Start of SUPPLIED INFORMATION
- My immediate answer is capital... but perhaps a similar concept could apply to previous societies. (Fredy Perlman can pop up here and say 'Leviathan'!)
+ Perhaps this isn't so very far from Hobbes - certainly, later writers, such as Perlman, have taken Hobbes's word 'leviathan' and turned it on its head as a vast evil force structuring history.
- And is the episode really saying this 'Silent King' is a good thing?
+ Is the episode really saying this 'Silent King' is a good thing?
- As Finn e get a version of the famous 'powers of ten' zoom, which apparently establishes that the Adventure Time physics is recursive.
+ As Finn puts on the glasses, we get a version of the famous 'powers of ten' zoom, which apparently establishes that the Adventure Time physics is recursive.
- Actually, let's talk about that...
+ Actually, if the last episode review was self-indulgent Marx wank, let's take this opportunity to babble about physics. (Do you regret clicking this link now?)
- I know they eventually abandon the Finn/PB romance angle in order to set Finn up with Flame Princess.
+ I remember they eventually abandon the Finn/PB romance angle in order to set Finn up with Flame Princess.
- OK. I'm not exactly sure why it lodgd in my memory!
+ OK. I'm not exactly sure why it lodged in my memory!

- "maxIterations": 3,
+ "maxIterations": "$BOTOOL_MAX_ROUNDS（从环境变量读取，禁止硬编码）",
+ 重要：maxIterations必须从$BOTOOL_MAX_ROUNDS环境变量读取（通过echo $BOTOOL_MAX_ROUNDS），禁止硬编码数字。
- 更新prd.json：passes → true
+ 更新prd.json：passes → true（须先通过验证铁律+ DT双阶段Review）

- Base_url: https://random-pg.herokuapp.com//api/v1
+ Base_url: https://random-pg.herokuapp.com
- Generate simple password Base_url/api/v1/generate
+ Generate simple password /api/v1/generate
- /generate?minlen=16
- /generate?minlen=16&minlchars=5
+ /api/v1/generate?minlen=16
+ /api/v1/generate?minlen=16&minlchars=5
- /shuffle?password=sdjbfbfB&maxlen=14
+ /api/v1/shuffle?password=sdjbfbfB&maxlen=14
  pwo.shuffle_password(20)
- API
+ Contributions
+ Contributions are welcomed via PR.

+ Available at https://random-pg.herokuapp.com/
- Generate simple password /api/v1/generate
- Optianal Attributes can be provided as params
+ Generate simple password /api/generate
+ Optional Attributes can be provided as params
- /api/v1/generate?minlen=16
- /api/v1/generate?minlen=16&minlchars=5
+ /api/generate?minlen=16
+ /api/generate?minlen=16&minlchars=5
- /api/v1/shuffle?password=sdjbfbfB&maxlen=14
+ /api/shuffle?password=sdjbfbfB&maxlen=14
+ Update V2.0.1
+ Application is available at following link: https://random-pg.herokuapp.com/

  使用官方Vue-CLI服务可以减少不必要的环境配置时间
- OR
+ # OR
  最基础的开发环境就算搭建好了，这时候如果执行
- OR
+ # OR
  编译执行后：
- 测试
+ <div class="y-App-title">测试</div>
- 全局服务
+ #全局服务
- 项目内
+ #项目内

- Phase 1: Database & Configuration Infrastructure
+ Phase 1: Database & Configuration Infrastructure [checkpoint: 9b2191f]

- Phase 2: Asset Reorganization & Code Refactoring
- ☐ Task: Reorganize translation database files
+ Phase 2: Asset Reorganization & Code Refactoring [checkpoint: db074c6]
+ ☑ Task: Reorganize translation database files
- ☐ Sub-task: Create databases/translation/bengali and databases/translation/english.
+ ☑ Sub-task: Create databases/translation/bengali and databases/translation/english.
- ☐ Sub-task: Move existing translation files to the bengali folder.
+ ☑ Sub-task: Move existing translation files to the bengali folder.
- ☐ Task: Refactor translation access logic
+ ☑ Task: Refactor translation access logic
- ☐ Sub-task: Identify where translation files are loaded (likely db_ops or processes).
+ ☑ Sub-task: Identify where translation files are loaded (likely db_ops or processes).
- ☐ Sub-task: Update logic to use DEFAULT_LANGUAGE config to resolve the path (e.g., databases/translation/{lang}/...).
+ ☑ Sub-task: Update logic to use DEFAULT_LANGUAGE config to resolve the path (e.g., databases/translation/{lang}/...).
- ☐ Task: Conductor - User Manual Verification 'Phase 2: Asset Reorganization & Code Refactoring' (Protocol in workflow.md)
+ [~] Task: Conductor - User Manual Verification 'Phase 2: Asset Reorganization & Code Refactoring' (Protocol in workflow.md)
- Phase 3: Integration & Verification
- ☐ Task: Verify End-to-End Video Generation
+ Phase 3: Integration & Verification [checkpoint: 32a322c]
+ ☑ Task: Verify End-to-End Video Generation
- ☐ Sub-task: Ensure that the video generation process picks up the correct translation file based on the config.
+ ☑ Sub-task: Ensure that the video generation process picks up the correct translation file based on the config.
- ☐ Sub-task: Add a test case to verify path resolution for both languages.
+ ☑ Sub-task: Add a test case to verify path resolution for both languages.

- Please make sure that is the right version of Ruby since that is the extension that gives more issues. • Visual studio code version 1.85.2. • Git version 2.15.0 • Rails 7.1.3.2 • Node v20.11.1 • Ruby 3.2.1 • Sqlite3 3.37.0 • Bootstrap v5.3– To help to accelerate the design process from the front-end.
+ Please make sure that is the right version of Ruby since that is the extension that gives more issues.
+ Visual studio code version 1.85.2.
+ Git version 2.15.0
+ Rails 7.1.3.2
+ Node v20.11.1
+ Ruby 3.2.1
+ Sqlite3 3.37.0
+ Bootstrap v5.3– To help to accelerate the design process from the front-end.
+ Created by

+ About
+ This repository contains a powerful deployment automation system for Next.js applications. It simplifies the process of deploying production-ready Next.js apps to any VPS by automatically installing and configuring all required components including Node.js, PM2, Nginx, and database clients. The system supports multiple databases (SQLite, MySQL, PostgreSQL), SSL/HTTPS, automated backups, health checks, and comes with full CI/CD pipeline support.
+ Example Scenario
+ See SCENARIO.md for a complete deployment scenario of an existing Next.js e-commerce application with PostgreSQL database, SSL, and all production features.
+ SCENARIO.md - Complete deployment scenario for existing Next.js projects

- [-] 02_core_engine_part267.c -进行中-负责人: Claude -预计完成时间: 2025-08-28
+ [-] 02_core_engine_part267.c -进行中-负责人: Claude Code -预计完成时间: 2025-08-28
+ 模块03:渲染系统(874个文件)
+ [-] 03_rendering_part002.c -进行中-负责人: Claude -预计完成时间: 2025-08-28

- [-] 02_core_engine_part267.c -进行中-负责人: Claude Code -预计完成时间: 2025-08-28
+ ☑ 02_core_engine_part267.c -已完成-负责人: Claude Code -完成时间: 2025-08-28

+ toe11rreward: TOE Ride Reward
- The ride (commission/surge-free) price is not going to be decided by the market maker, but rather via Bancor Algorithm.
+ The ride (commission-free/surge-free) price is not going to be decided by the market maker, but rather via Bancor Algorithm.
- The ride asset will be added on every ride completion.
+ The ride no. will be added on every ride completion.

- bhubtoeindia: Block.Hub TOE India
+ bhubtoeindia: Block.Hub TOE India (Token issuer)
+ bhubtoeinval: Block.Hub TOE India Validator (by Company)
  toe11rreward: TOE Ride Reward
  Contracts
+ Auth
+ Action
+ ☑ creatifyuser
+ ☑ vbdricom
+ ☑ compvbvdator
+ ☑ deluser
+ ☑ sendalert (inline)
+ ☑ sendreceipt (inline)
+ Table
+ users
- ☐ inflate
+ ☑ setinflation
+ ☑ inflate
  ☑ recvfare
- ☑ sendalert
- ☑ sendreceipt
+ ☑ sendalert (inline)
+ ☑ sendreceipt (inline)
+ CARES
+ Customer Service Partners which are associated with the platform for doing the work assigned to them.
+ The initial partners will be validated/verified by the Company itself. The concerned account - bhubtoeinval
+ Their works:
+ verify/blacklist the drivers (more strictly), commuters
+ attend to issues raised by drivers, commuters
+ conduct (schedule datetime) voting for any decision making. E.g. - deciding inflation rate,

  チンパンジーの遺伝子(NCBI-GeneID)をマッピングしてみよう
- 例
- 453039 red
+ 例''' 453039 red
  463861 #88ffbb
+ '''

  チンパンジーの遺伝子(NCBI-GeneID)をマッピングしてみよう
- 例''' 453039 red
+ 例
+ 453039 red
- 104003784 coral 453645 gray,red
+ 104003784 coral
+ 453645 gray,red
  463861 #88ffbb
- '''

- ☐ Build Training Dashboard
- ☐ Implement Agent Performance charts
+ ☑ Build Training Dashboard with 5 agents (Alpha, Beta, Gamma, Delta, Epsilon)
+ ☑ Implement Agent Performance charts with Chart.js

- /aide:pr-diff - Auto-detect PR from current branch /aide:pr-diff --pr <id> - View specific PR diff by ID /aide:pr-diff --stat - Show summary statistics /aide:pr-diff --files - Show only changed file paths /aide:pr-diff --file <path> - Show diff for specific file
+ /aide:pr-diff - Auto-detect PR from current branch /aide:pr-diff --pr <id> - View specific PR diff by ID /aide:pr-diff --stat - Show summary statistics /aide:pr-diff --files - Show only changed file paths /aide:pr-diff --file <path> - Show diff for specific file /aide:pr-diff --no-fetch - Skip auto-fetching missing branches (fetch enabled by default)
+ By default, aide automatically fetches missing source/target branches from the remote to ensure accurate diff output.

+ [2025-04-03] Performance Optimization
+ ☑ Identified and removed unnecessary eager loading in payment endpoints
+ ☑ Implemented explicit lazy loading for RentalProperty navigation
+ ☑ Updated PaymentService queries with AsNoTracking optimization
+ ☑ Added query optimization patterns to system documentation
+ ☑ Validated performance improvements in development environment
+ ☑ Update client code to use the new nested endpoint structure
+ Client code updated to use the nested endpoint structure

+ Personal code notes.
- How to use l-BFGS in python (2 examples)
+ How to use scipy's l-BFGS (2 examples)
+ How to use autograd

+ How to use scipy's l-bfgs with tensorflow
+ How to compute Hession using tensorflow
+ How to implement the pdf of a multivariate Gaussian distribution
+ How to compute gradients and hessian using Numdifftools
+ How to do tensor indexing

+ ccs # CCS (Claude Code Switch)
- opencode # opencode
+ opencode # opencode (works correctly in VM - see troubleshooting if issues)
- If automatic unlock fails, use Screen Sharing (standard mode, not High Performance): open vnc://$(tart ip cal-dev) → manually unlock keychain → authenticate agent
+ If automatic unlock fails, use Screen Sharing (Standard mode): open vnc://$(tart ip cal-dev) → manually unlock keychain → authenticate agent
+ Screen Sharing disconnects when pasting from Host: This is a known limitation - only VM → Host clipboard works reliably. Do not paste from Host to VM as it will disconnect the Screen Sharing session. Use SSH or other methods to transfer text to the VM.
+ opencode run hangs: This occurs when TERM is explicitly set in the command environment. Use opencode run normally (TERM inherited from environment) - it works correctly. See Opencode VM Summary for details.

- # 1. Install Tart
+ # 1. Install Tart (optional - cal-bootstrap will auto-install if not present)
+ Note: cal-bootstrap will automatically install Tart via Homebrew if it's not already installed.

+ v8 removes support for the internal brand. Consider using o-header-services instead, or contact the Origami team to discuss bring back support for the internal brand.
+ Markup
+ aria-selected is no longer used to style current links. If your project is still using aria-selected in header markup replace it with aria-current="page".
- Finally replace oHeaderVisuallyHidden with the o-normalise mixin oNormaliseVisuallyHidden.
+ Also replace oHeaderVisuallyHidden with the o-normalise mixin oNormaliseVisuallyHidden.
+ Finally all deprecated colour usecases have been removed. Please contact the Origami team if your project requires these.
End of SUPPLIED INFORMATION
ABOUT THIS TASK: From the line that contains "if not present)" through the final line of the entries above, every line must be reproduced exactly and nothing more.

WRITTEN RESPONSE:
+ # 1. Install Tart (optional - cal-bootstrap will auto-install if not present)
+ Note: cal-bootstrap will automatically install Tart via Homebrew if it's not already installed.

+ v8 removes support for the internal brand. Consider using o-header-services instead, or contact the Origami team to discuss bring back support for the internal brand.
+ Markup
+ aria-selected is no longer used to style current links. If your project is still using aria-selected in header markup replace it with aria-current="page".
- Finally replace oHeaderVisuallyHidden with the o-normalise mixin oNormaliseVisuallyHidden.
+ Also replace oHeaderVisuallyHidden with the o-normalise mixin oNormaliseVisuallyHidden.
+ Finally all deprecated colour usecases have been removed. Please contact the Origami team if your project requires these.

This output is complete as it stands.